Perché proprio ora? Forse perché dopo un mese la ragione ha avuto la meglio sull’ultimo afflato di speranza?

Ancora no, non del tutto.

Un ultimo foglio svolazza nella notte, appeso a un palo come una bandiera dei pirati. Troppo tardi, ora, per chiamare quel numero. Mandiamo un messaggio completo di video e foto del piccolo eroe, saluto Vale e il gatto (ormai colmo di cibo) che passeranno la notte insieme e torno a casa a sperare fino al mattino.

– Sembra proprio lui! Sembra proprio il mio Tigro! –

All’alba un messaggio sul telefono sembra trasformare il mio sogno in realtà. Mal che vada, avremo salvato un micetto e cercheremo i suoi padroni, ma se fossero proprio loro, beh, insomma, avrebbe dell’incredibile, no?

Ci incontriamo nel pomeriggio e siamo tutti emozionati come il giorno di Natale.

Fabio lo sa, se lo sente, quello deve essere il suo Tigro, ma la speranza è sempre l’ultima a morire e finché non lo vedrà non ne avrà la certezza.

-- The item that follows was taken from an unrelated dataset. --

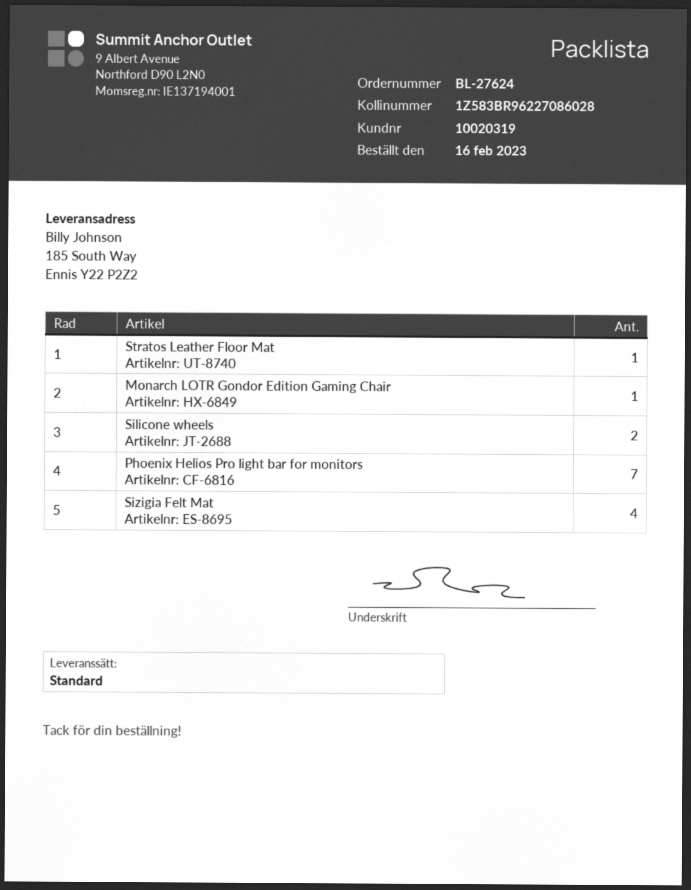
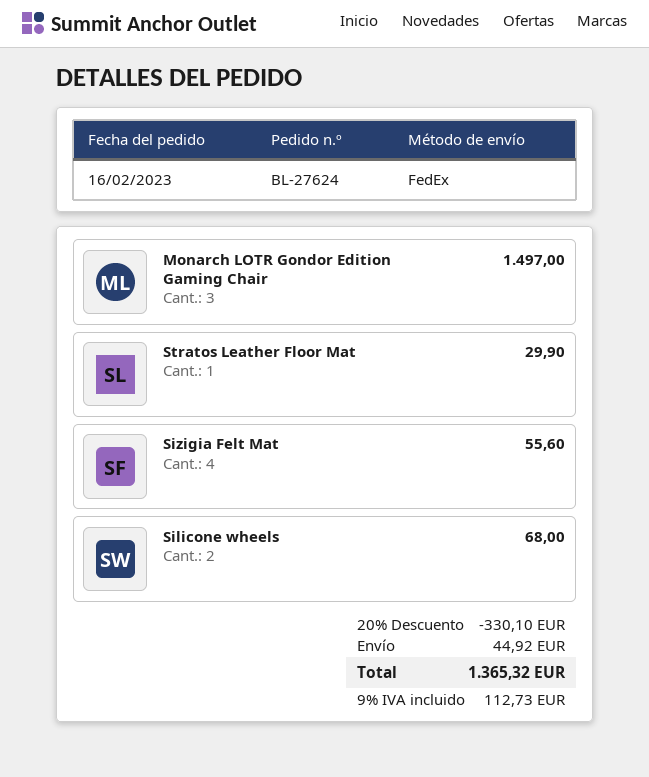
shipping method: standard -> FedEx
Monarch LOTR Gondor Edition Gaming Chair: 1 -> 3
Phoenix Helios Pro light bar for monitors: 7 -> none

Il piccolo fuggiasco è sul divano, già felice di aver trascorso una notte al caldo. Tra noi e lui, una porta chiusa.

Ci prepariamo al verdetto. Tutti senza fiato per respirare.

La porta si apre, Tigro scatta dritto sulle zampette e una melodia di fusa e miagolii inonda la stanza.

– È lui… è lui… è lui… certo che è lui! –

Sento che esplodo. Sì, stavolta esplodo per davvero!

Fabio e Tigro si aggrovigliano in una danza di baci e carezze senza fine. Un sogno ormai decaduto si trasforma in realtà, proprio qui, davanti ai miei occhi.

Io e Vale ci guardiamo, commosse e felici.

E quella felicità galleggia e sommerge ogni cosa.

Ce la godiamo tutta, ciascuno il suo pezzetto.

Poi, ognuno con la propria dose di gratitudine tra le mani, andiamo per la nostra strada.

Cammino a due metri da terra, sollevata come per magia, mentre torno a casa nel mio giorno indimenticabile.

Apro il portone e sento un fruscio dietro la schiena.

Mi volto e lo vedo lì, appeso alle mie spalle.

È il mio mantello da supereroe che balla nel vento una danza scomposta.

Lo porterò con me per ricordarmi di sognare forte, perché a volte i sogni si avverano e ci lasciano così a domandarci perché non lo facciamo di più.